_Exercise brief_: Take the records below and set down exactly the lines from the one with "[190,36,253,51] DayAway ->" to the one with "(439, 62) none -> [104,523,161,540] // Images", ends included; do not copy the pictures.

_Given entries_:
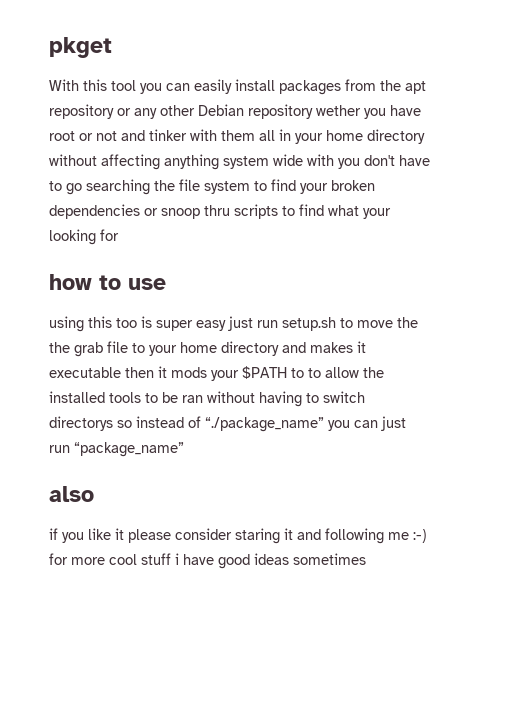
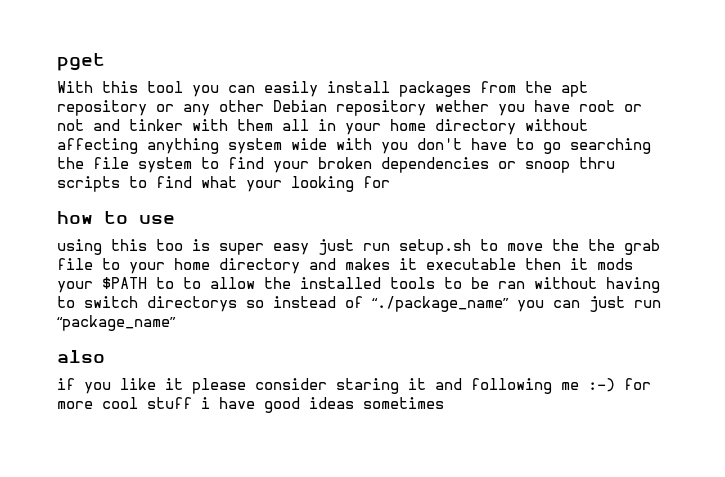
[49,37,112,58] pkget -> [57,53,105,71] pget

...

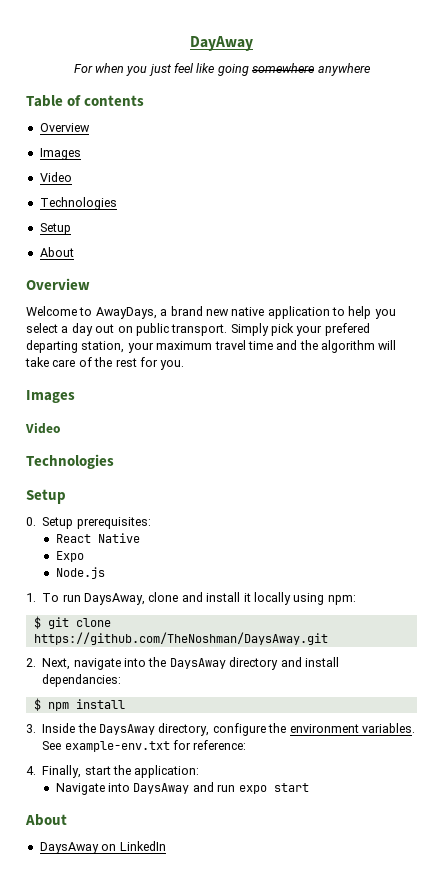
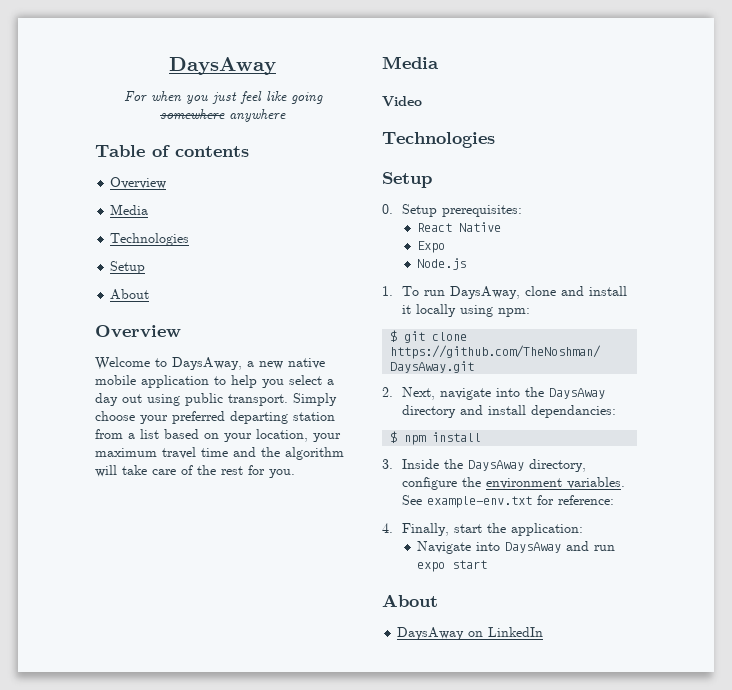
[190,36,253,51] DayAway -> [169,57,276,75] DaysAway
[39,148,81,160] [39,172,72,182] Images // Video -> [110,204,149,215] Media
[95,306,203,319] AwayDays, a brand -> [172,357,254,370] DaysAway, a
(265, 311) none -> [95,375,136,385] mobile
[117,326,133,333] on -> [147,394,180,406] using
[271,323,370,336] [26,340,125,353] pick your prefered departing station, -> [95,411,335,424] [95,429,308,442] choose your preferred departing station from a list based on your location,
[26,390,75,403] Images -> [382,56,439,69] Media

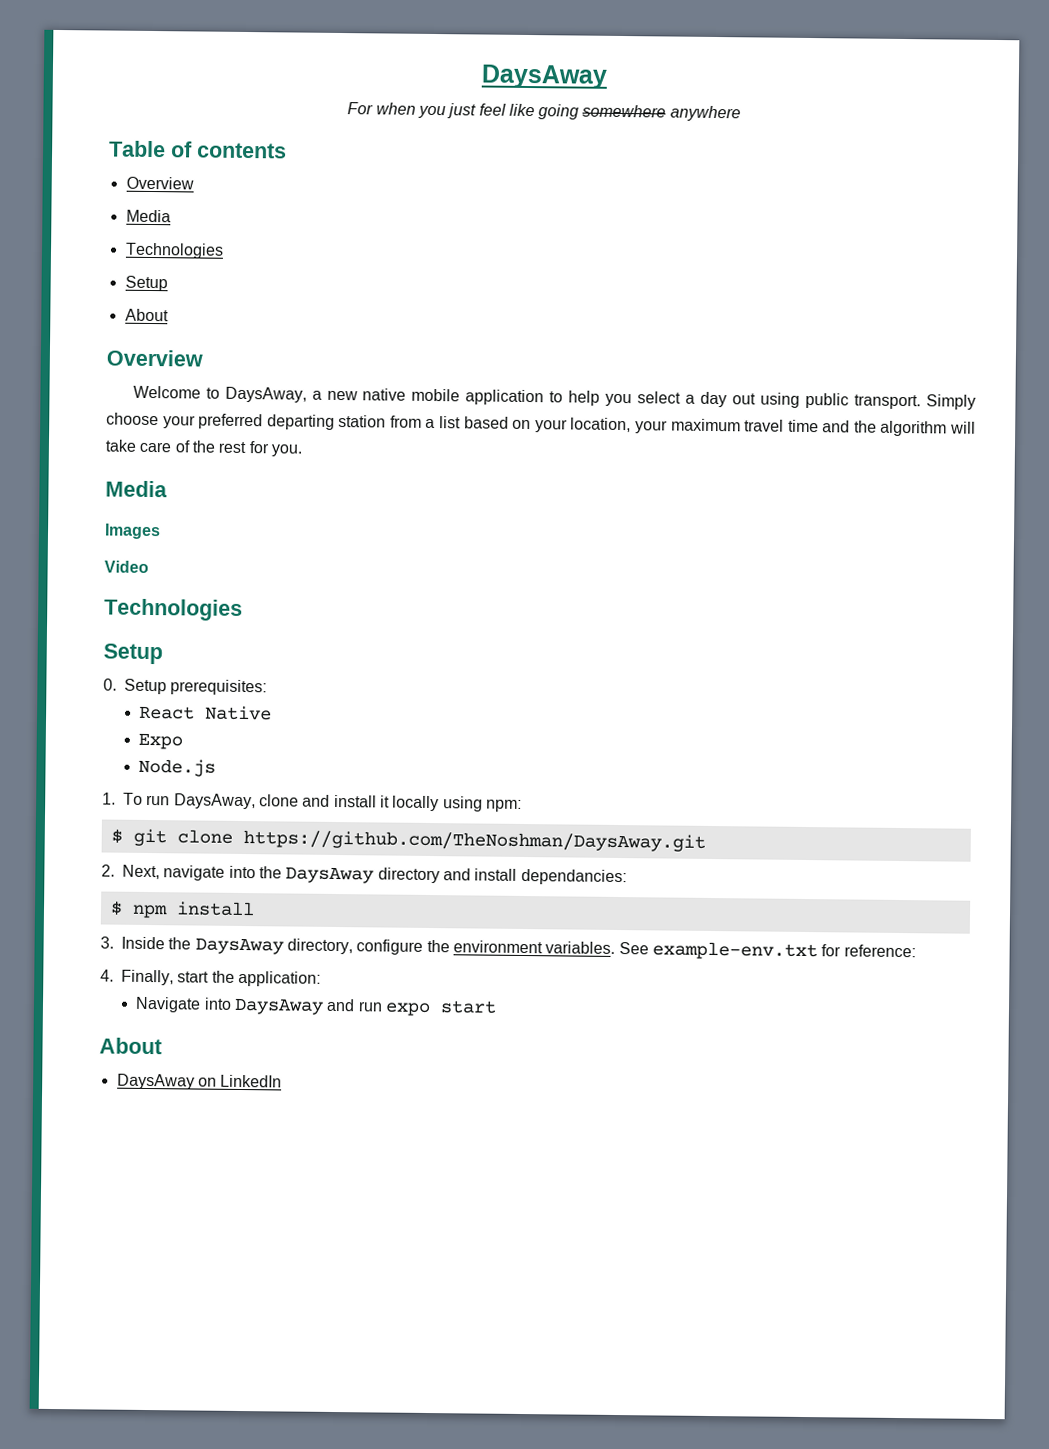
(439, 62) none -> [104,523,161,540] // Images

_Your solution_:
[190,36,253,51] DayAway -> [169,57,276,75] DaysAway
[39,148,81,160] [39,172,72,182] Images // Video -> [110,204,149,215] Media
[95,306,203,319] AwayDays, a brand -> [172,357,254,370] DaysAway, a
(265, 311) none -> [95,375,136,385] mobile
[117,326,133,333] on -> [147,394,180,406] using
[271,323,370,336] [26,340,125,353] pick your prefered departing station, -> [95,411,335,424] [95,429,308,442] choose your preferred departing station from a list based on your location,
[26,390,75,403] Images -> [382,56,439,69] Media

(439, 62) none -> [104,523,161,540] // Images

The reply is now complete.